Your answer must be an exact transcription of the data, with every picture omitted.

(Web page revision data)

::::

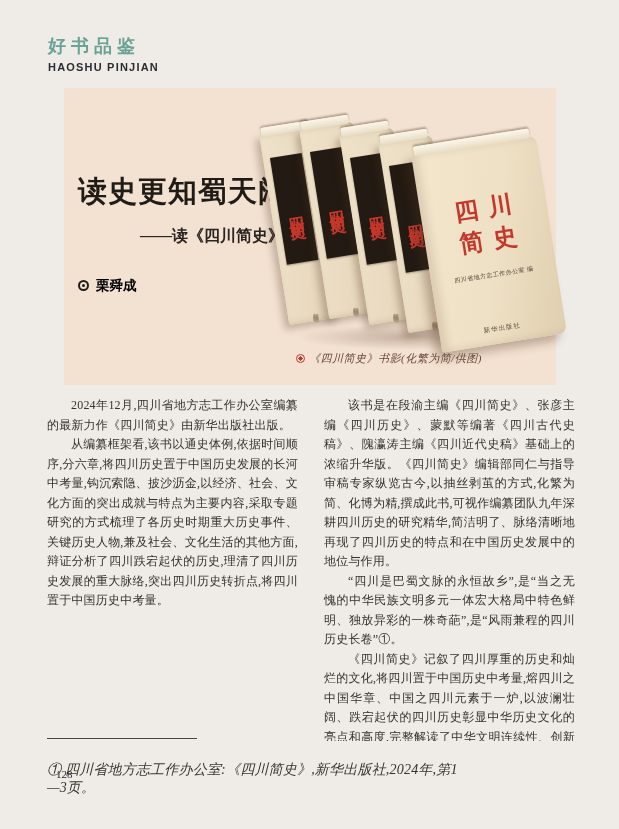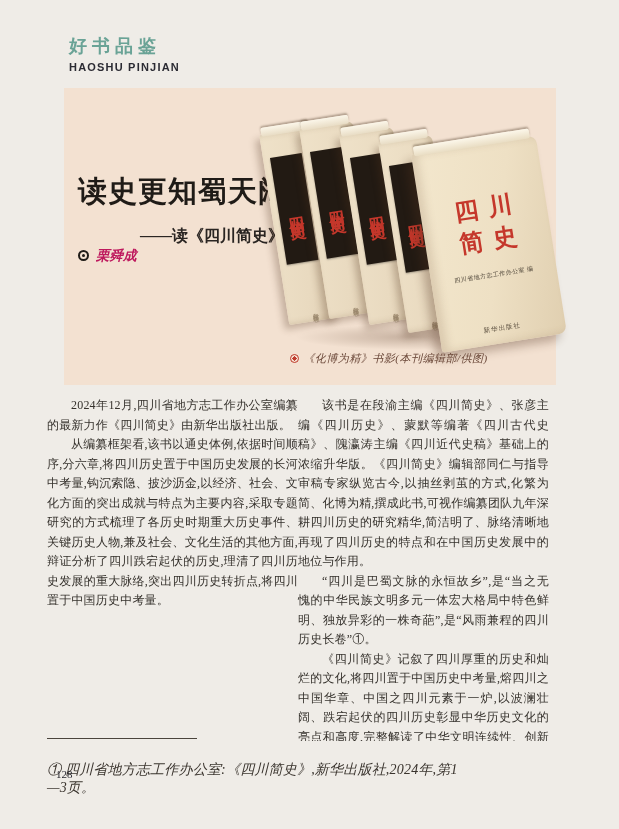--- a/index.html
+++ b/index.html
@@ -13,7 +13,7 @@
   }
 
   
-  .masthead { position:absolute; left:69px; top:34px; }
+  .masthead { position:absolute; left:48px; top:34px; }
   .section-label {
     color:#6aa396; font-size:18px; font-weight:bold; letter-spacing:5px;
     font-family:"Liberation Sans","DejaVu Sans",sans-serif;

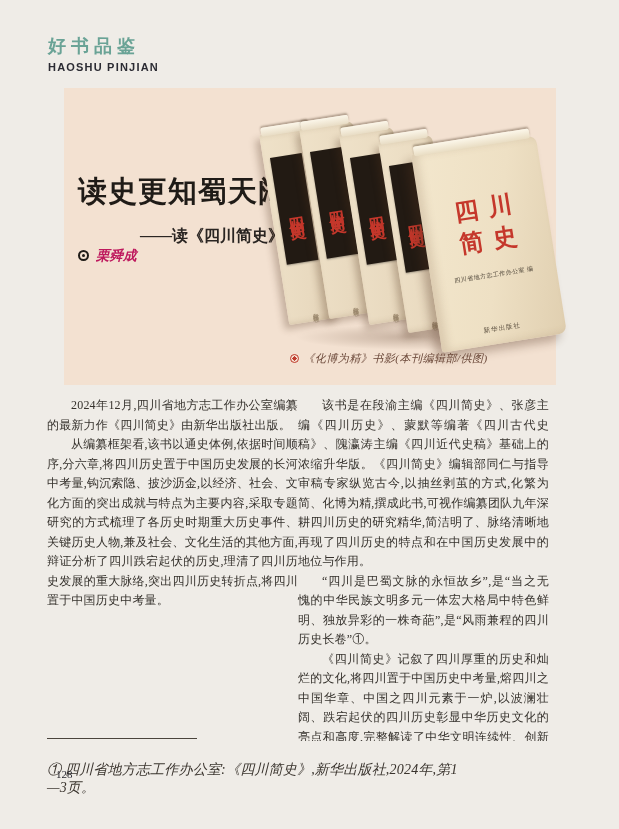--- a/index.html
+++ b/index.html
@@ -36,7 +36,7 @@
   .article-subtitle {
     margin-top:14px; padding-left:62px; font-size:16px; font-weight:bold; color:#2a2522;
   }
-  .author-row { font-size:13.5px; font-weight:bold; color:#be185d;font-style:italic; }
+  .author-row { margin-top:30px; font-size:13.5px; font-weight:bold; color:#000000; }
   .author-bullet {
     display:inline-block; width:11px; height:11px; border:2px solid #1f1b17; border-radius:50%;
     position:relative; vertical-align:-1px; margin-right:7px;

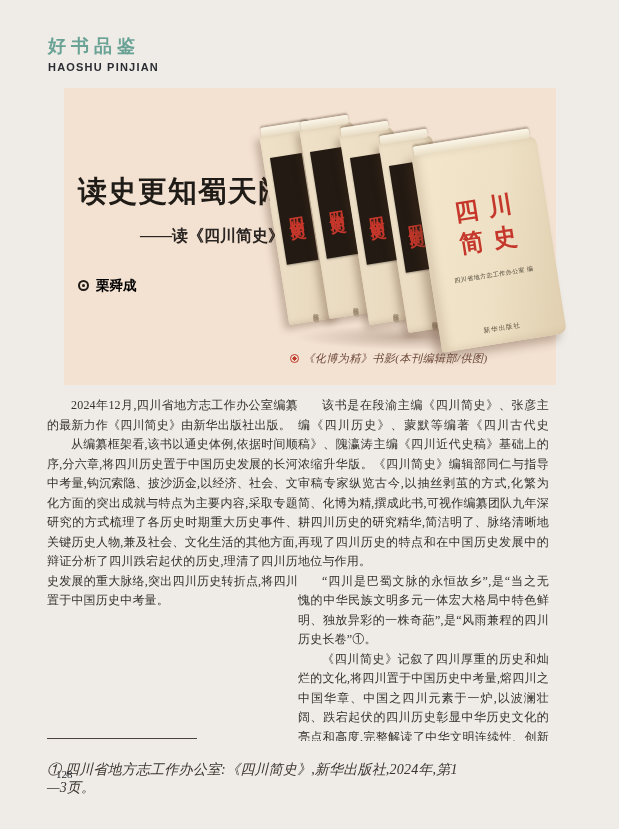--- a/index.html
+++ b/index.html
@@ -195,7 +195,7 @@
   </div>
 
   <div class="photo-caption">
-    <span class="caption-bullet"></span><span>《化博为精》书影(本刊编辑部/供图)</span>
+    <span class="caption-bullet"></span><span>《四川简史》书影(化繁为简/供图)</span>
   </div>
 </div>
 

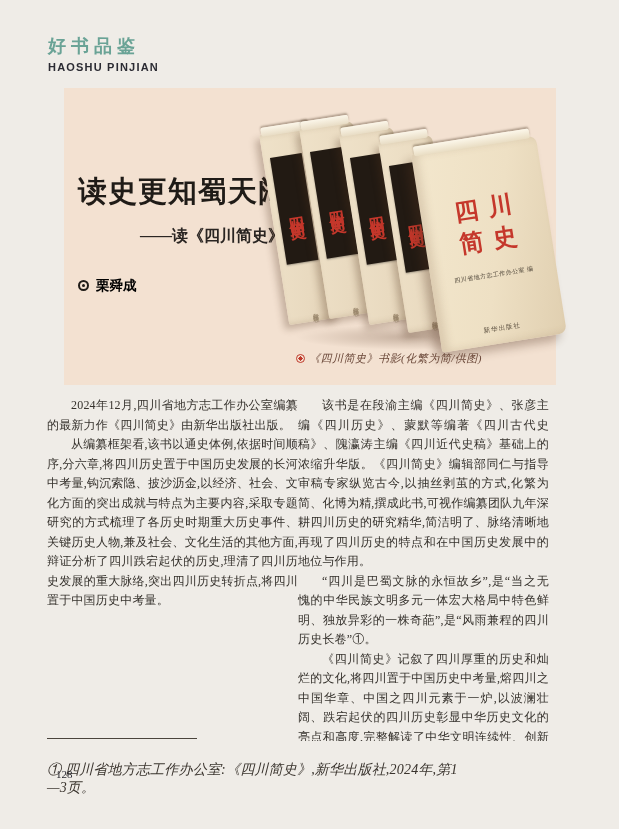--- a/index.html
+++ b/index.html
@@ -117,7 +117,7 @@
   
   .columns {
     position:absolute; left:47px; top:396px; width:528px; height:345px;
-    display:flex; overflow:hidden;
+    display:flex; gap:26px; overflow:hidden;
   }
   .col { width:251px; }
   .col p {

::::

* _REPLY_
--- a/index.html
+++ b/index.html
@@ -13,7 +13,7 @@
   }
 
   
-  .masthead { position:absolute; left:69px; top:34px; }
+  .masthead { position:absolute; left:48px; top:34px; }
   .section-label {
     color:#6aa396; font-size:18px; font-weight:bold; letter-spacing:5px;
     font-family:"Liberation Sans","DejaVu Sans",sans-serif;

--- a/index.html
+++ b/index.html
@@ -36,7 +36,7 @@
   .article-subtitle {
     margin-top:14px; padding-left:62px; font-size:16px; font-weight:bold; color:#2a2522;
   }
-  .author-row { font-size:13.5px; font-weight:bold; color:#be185d;font-style:italic; }
+  .author-row { margin-top:30px; font-size:13.5px; font-weight:bold; color:#000000; }
   .author-bullet {
     display:inline-block; width:11px; height:11px; border:2px solid #1f1b17; border-radius:50%;
     position:relative; vertical-align:-1px; margin-right:7px;

--- a/index.html
+++ b/index.html
@@ -195,7 +195,7 @@
   </div>
 
   <div class="photo-caption">
-    <span class="caption-bullet"></span><span>《化博为精》书影(本刊编辑部/供图)</span>
+    <span class="caption-bullet"></span><span>《四川简史》书影(化繁为简/供图)</span>
   </div>
 </div>
 

--- a/index.html
+++ b/index.html
@@ -117,7 +117,7 @@
   
   .columns {
     position:absolute; left:47px; top:396px; width:528px; height:345px;
-    display:flex; overflow:hidden;
+    display:flex; gap:26px; overflow:hidden;
   }
   .col { width:251px; }
   .col p {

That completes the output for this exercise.